Se qualcuno non crede davvero che l'eucaristia sia ciò che diciamo che sia, allora in effetti non dovrebbe ricevere la comunione, perché "... chi mangia e beve indegnamente, mangia e beve la propria condanna, non discernendo il corpo del Signore" (1 Cor 11:29).
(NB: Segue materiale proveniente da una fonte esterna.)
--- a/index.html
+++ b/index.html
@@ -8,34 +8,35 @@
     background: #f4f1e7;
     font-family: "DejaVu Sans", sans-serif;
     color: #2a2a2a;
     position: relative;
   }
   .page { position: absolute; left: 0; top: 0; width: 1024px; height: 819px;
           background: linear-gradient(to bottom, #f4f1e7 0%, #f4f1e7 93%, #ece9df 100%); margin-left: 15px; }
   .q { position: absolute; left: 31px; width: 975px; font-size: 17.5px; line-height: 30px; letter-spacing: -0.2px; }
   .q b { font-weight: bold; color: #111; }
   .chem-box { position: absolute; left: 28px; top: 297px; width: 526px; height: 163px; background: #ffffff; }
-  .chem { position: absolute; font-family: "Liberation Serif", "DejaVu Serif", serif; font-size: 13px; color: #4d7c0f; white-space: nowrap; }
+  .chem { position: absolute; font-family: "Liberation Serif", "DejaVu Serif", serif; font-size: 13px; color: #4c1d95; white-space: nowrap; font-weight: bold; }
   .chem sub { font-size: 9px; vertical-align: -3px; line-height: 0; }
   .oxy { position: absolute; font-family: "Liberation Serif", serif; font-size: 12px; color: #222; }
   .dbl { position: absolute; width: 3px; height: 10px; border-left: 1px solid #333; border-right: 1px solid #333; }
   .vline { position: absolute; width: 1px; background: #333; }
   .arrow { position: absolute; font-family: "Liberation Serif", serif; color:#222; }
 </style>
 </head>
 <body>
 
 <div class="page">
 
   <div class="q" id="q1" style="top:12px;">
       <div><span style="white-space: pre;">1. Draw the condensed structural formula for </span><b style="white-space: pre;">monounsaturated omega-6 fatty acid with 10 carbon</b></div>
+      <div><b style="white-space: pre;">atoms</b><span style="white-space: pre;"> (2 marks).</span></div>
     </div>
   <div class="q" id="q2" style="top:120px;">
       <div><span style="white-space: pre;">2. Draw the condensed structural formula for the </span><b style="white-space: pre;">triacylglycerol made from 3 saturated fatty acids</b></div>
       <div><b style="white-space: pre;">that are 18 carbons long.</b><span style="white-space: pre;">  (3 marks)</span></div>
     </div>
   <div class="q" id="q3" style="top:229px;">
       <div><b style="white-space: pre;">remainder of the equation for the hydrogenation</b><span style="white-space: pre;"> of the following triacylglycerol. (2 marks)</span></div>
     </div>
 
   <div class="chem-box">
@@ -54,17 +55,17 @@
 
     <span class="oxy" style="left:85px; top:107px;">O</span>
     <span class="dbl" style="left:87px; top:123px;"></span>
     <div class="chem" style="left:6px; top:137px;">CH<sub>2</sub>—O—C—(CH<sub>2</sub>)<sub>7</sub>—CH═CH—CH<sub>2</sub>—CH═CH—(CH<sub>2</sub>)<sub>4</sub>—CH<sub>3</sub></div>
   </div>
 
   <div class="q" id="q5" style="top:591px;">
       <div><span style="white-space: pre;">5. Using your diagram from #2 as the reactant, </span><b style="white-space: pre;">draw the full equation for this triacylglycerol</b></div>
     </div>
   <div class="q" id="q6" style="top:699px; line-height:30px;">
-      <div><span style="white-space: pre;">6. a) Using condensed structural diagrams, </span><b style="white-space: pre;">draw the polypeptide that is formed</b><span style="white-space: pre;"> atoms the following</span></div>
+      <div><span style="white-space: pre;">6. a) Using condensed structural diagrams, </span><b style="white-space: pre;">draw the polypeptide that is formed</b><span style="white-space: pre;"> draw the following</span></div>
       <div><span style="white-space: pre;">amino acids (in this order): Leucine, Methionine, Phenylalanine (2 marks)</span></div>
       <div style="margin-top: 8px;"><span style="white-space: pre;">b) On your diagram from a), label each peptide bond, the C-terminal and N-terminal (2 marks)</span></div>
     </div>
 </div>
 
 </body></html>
Lasciando da parte tutto ciò che è stato detto, quando parliamo di "rischio" o "possibilità" come cristiani, dovremmo capire che questi sono semplicemente mezzi di riferimento a molti fattori variabili che non conosciamo. Tuttavia, non crediamo in un Dio che è un osservatore indifeso, che spera con affetto che le cose ci vadano bene. Crediamo che, se stiamo facendo ciò che Dio vuole che facciamo, non dobbiamo preoccuparci oltre. Il peggio che può succedere è che moriremo e andremo a stare con Cristo per l'eternità. Crediamo che non cada neppure un passero se non per volontà del Padre (Mt 10:29), e come diceva sant'Antonio di Optina durante un'epidemia di colera (che probabilmente uccise molte più persone del coronavirus):

"Non dovreste aver paura del colera, ma dei peccati gravi, perché la falce della morte falcia una persona come erba anche senza colera. Pertanto, riponete tutte le vostre speranze nel Signore Iddio, senza la cui volontà non muoiono nemmeno gli uccelli, tanto meno una persona".

Nota

[1] Personalmente non mi preoccuperei nemmeno in questo caso, ma forse è per questo che si mostra più cautela.